By Paul Zeise Pittsburgh Post-Gazette
Pitt survived its trap game Saturday against Syracuse, 37-10, and will prepare for the heavy lifting which comes the final month of the season.
But the Panthers, who jumped into the top 10 of The Associated Press poll for the first time in November since 1982 (No. 8; No. 9 in the coach's poll), appear to have a less difficult road down the stretch.
That's because Pitt's final three opponents have looked extremely vulnerable in recent weeks, while the Panthers appear to be hitting their stride.
"We're playing well but we know we have a lot of very tough games coming up," tight end Dorin Dickerson said. "I'm glad we're at this point, but now we really have to get focused and play our best three games of the season. It will be fun to be in such big games and all, but it won't mean a thing, none of this, if we don't win the Big East.
"We've worked so hard to get to this point, we can't let up now."
Dickerson is right, the Panthers, who are 12th in the BCS standings, have worked extremely hard and have done a great job to reach a point where they can smell the Big East championship.
But looking at the Panthers final three games -- in terms of what they actually are and not what they were perceived to be -- it wouldn't be an overstatement to say that anything short of a 10-win regular season would be viewed as a disappointment.
• Saturday, the Panthers will play host to Notre Dame (6-3) who some thought a few weeks ago would be an at-large team in the BCS. That was before the Irish lost at home to Navy, 23-21, Saturday.
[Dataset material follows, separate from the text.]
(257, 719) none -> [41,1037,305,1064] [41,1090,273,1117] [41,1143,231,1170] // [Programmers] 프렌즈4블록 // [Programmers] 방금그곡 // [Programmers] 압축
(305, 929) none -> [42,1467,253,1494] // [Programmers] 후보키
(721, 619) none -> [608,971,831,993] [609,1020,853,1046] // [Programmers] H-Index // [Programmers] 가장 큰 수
Notre Dame has now fallen from the rankings, and the game, which is on in prime time, has lost some of its luster.
• Nov. 27, the Panthers play at West Virginia (7-2, 3-1). The Mountaineers are still ranked in the coaches poll (No. 23) but in the past two games, a 30-19 loss at South Florida and 17-9 win at home against bottom-feeder Louisville, have been extremely sluggish on offense. More important, if the Mountaineers lose Friday night at Cincinnati, the Pitt-West Virginia game will be meaningless in terms of the Big East race.
• No. 5 Cincinnati comes to Heinz Field Dec. 5. This past weekend the Bearcats survived with a 48-46 win against Connecticut in front of a nationally televised audience. In that one, they couldn't stop the Huskies down the stretch, and now it appears as if coach Brian Kelly is going to drag them through a quarterback controversy.
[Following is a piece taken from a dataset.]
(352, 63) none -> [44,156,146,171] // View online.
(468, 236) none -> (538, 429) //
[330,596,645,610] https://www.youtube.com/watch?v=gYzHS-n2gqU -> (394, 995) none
All three teams are still dangerous and all three are more than capable of beating the Panthers. But unlike a few weeks ago, all three also appear vulnerable.
If the Panthers are going to win those games they will have to get off to better starts than they did Saturday against Syracuse. Pitt struggled in the first half against the Orange and led only 6-3 until right before the half when linebacker Greg Williams intercepted a pass and returned it 51 yards for a touchdown.
Pitt did not score an offensive touchdown until after the half, and the first-team offense managed only two scores. That is clearly not good enough now that the competition is getting tougher.
"We left a lot of points out there," Dickerson said. "But we got better as the game wore on.
"We'll get a good week of practice, get our timing down a little better and be ready to go. We'll work hard, get some things corrected and go forward.
"I really believe if we play our game, if we play as well as we can, nobody can beat us. I really believe that."